TASK
Once you find the line with "order date: 2021-07-17 -> 2021-07-21" in the entries below, return exactly every line from it through the line with "total: 13732.85 -> 14192.40".

RECORDS FOR THIS EXERCISE
● ● ● ● ●
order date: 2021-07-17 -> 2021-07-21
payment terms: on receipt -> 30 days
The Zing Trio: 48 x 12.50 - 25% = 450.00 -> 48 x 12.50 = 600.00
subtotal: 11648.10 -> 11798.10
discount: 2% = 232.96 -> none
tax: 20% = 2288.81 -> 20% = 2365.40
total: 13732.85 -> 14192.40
● ● ● ● ●
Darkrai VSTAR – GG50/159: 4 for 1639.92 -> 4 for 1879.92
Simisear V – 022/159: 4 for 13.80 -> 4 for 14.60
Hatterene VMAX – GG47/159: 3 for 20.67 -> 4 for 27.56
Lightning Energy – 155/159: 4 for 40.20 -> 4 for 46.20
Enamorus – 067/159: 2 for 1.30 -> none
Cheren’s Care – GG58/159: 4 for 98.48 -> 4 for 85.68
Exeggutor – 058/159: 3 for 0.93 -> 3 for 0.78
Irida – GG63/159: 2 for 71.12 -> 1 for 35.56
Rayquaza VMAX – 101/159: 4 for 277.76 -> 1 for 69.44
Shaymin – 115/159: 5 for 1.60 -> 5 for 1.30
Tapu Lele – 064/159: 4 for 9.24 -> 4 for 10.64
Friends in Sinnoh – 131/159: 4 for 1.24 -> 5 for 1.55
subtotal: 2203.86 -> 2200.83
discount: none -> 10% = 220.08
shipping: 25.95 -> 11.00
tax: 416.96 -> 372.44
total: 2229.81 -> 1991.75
● ● ● ● ●
PROBLEM SOLUTION
order date: 2021-07-17 -> 2021-07-21
payment terms: on receipt -> 30 days
The Zing Trio: 48 x 12.50 - 25% = 450.00 -> 48 x 12.50 = 600.00
subtotal: 11648.10 -> 11798.10
discount: 2% = 232.96 -> none
tax: 20% = 2288.81 -> 20% = 2365.40
total: 13732.85 -> 14192.40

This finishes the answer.